→ **PROBLEM**: Report back each line of the data that contains the word "SEPP".

:: RECORDS SHOWN

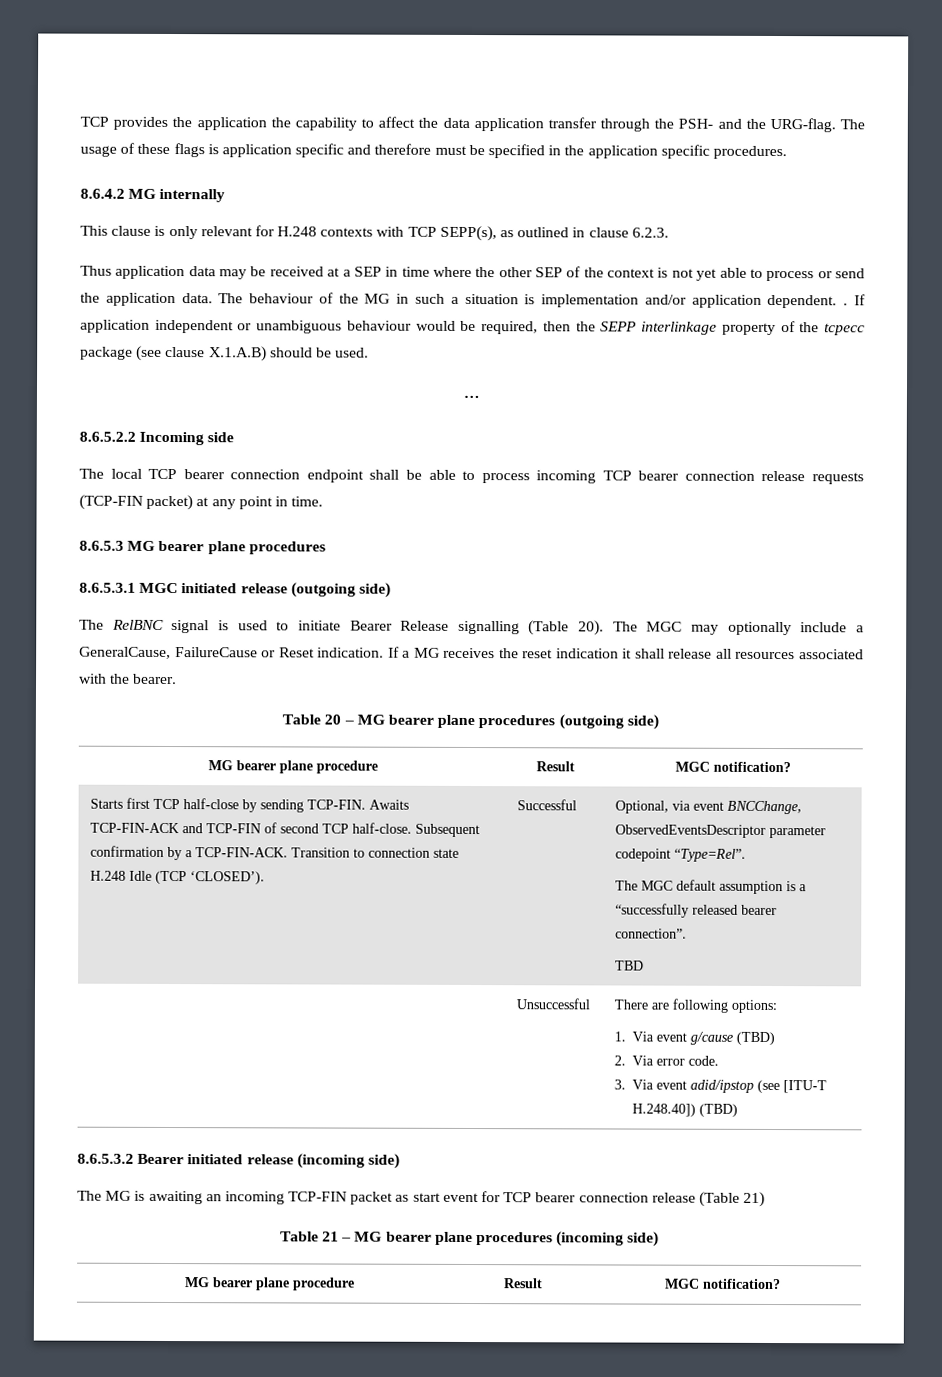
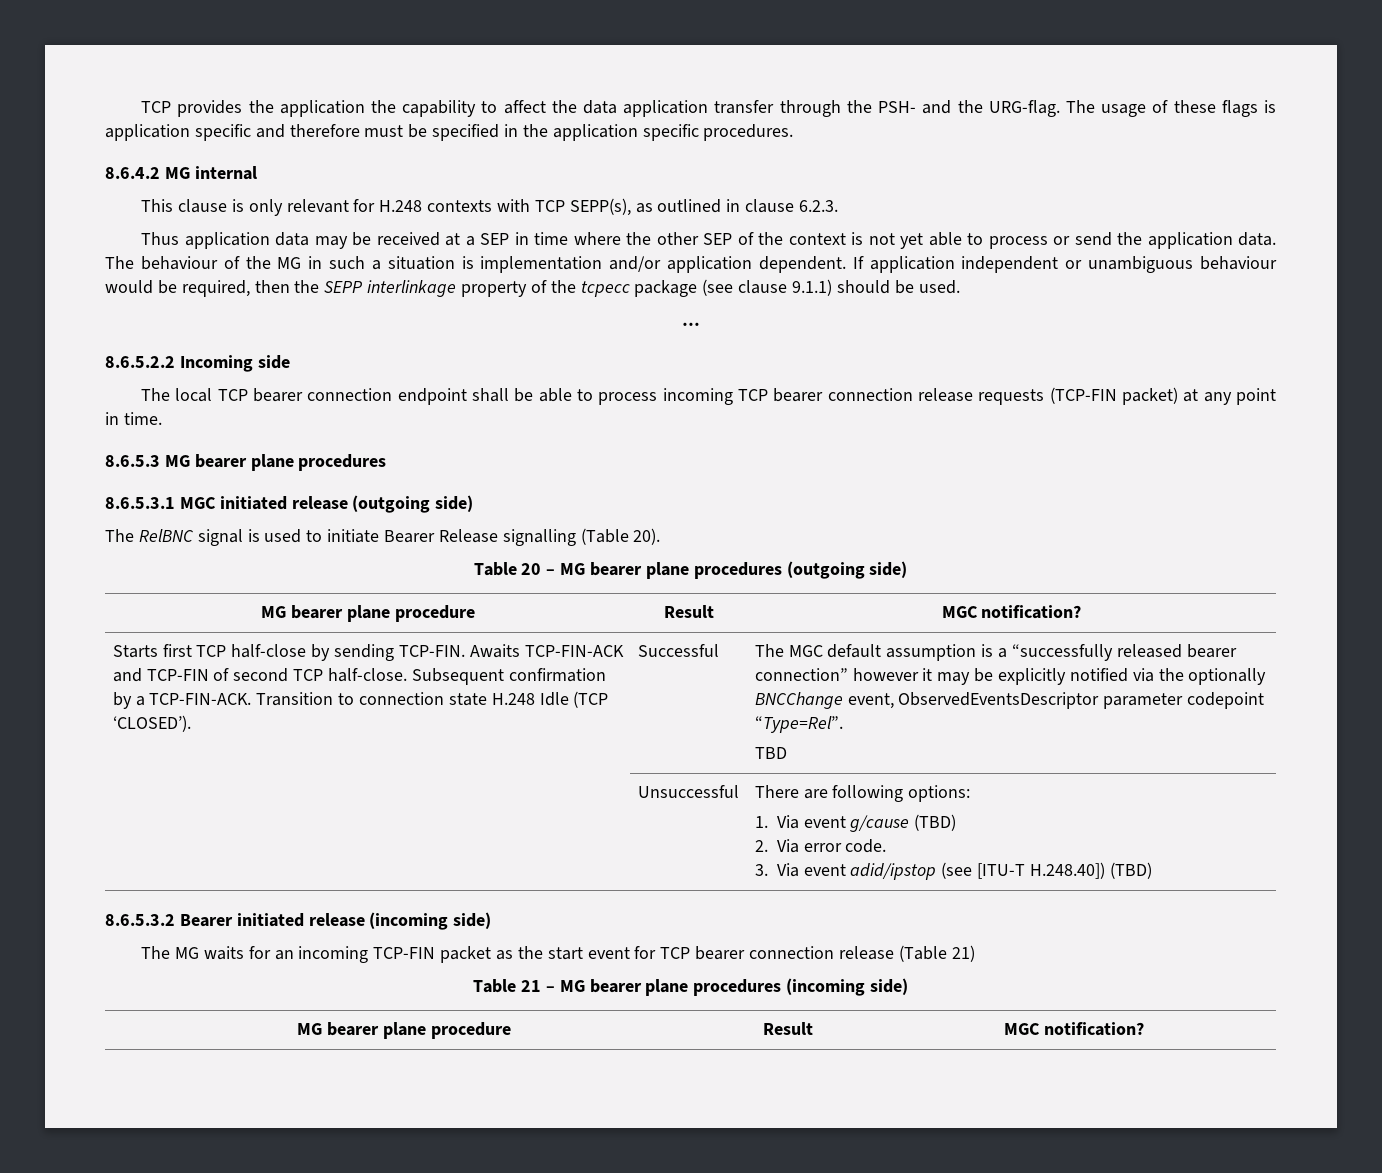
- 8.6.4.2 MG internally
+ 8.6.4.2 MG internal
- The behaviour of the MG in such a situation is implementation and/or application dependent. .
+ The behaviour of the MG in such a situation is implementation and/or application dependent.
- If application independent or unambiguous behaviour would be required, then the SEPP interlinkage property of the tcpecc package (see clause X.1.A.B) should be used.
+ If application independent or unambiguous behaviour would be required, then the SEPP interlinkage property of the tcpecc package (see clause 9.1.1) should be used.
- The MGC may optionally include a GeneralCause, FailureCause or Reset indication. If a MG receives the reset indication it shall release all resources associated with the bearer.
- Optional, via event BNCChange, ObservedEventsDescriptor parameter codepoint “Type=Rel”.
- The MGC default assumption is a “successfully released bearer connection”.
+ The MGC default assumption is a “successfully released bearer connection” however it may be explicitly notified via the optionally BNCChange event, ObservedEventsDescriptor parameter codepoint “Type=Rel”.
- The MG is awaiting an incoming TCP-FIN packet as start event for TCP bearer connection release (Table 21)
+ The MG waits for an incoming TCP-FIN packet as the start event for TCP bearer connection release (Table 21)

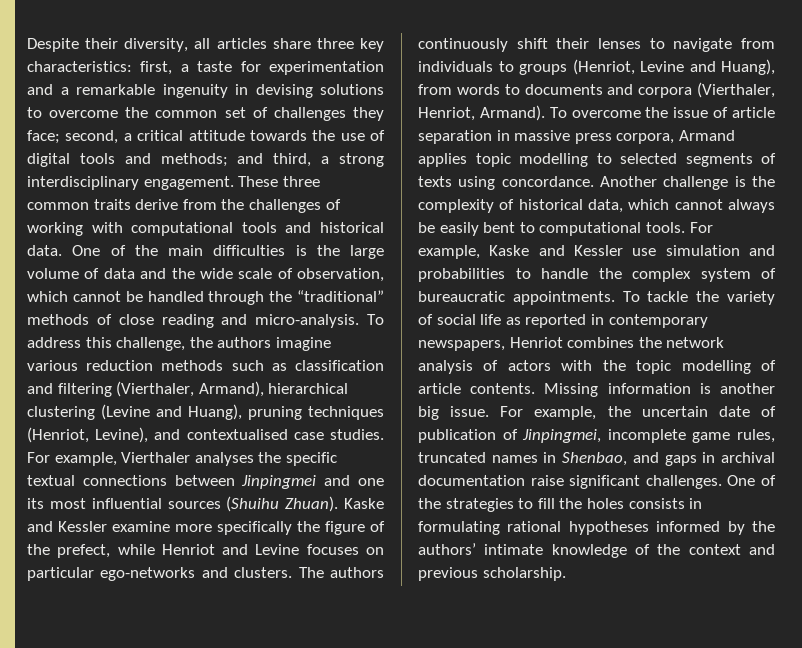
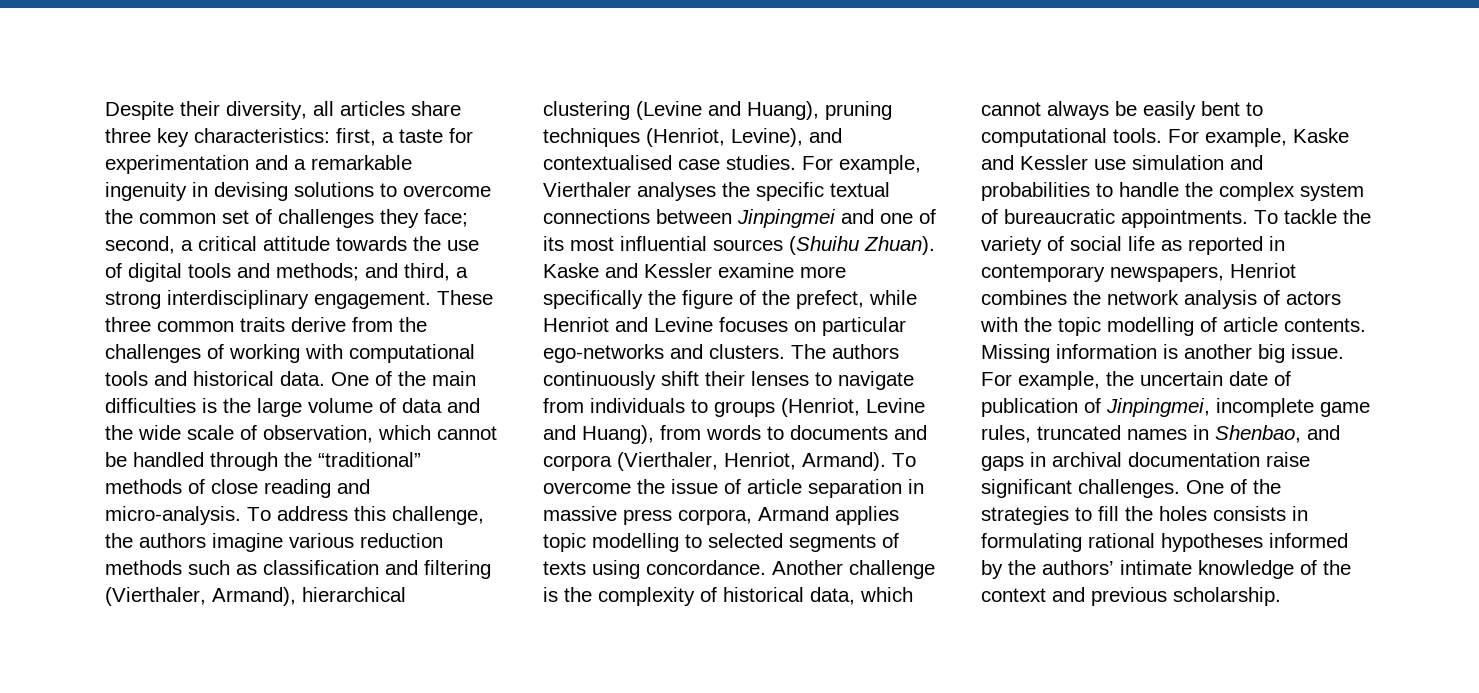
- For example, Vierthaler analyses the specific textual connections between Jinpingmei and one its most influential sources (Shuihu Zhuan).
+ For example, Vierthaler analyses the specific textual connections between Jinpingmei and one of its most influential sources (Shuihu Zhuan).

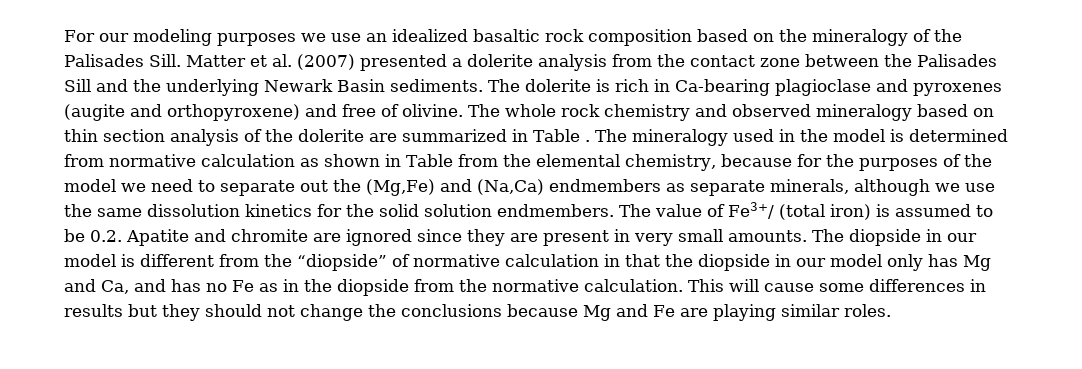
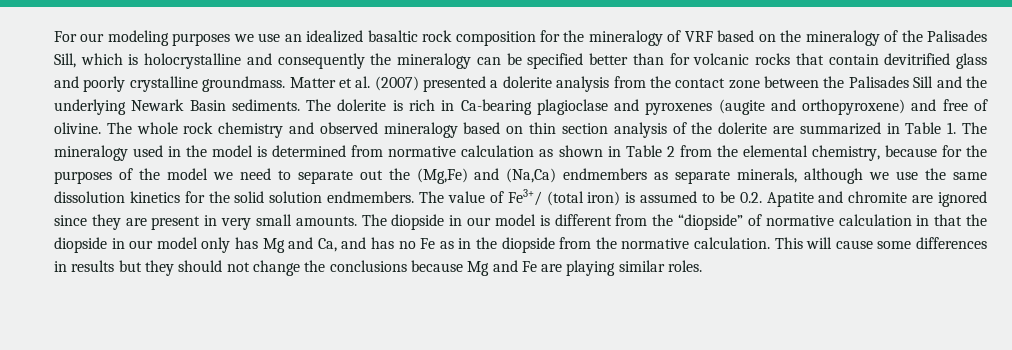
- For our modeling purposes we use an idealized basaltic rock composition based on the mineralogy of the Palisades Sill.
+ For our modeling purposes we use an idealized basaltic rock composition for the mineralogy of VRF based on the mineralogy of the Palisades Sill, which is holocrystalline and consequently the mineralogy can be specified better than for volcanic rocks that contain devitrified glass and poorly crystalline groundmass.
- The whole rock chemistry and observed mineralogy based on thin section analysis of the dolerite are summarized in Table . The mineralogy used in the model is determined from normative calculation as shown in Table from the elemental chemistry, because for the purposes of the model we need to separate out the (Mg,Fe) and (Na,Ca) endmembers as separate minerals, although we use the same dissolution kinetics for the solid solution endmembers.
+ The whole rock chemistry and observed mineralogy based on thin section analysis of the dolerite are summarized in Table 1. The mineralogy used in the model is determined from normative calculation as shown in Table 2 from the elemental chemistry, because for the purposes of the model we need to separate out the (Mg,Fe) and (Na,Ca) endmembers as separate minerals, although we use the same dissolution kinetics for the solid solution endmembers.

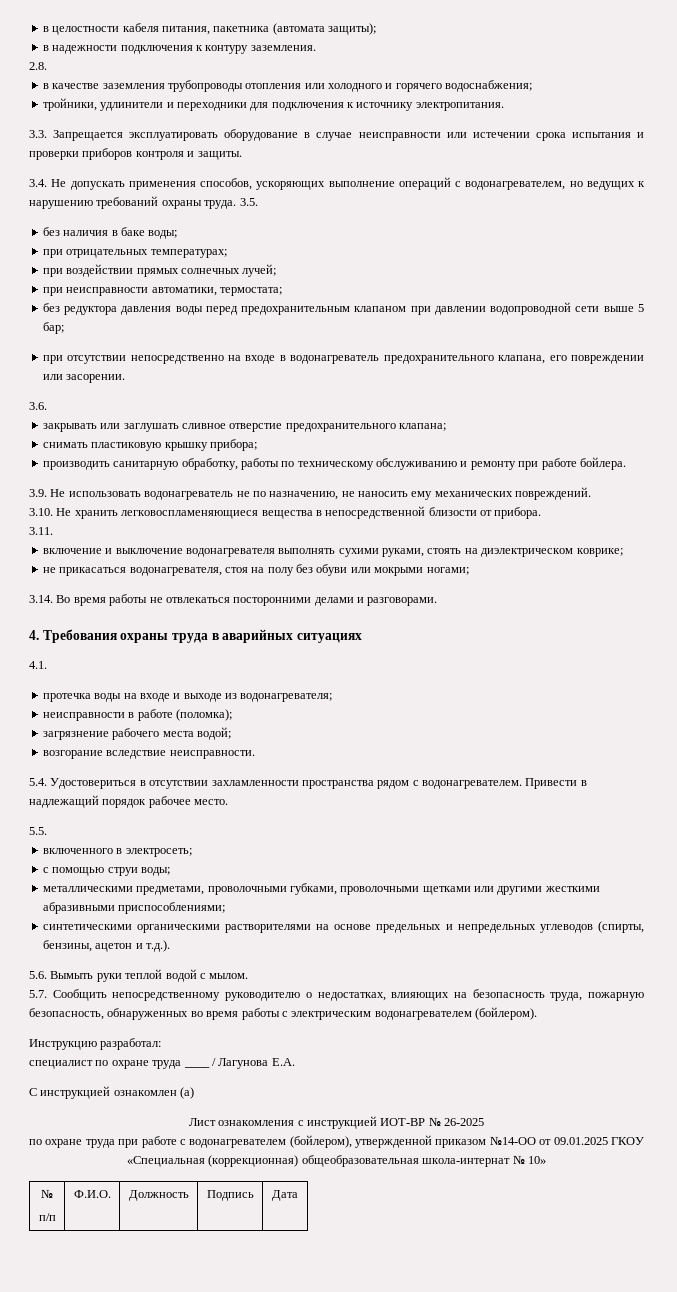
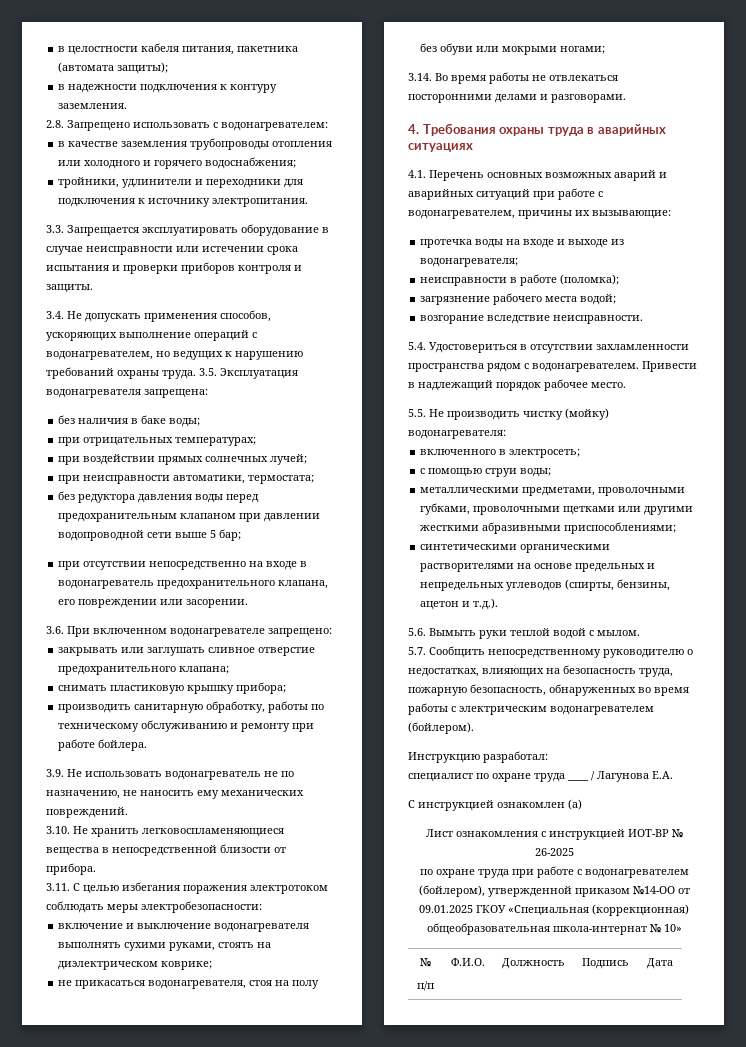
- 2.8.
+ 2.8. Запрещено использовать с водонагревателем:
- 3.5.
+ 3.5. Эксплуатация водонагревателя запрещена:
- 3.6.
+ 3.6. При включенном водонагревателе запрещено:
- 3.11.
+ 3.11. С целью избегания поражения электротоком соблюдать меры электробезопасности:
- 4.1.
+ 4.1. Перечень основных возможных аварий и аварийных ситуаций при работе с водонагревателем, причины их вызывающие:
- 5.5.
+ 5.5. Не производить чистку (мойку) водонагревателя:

::::

→ **COMPLETED TASK**:
- If application independent or unambiguous behaviour would be required, then the SEPP interlinkage property of the tcpecc package (see clause X.1.A.B) should be used.
+ If application independent or unambiguous behaviour would be required, then the SEPP interlinkage property of the tcpecc package (see clause 9.1.1) should be used.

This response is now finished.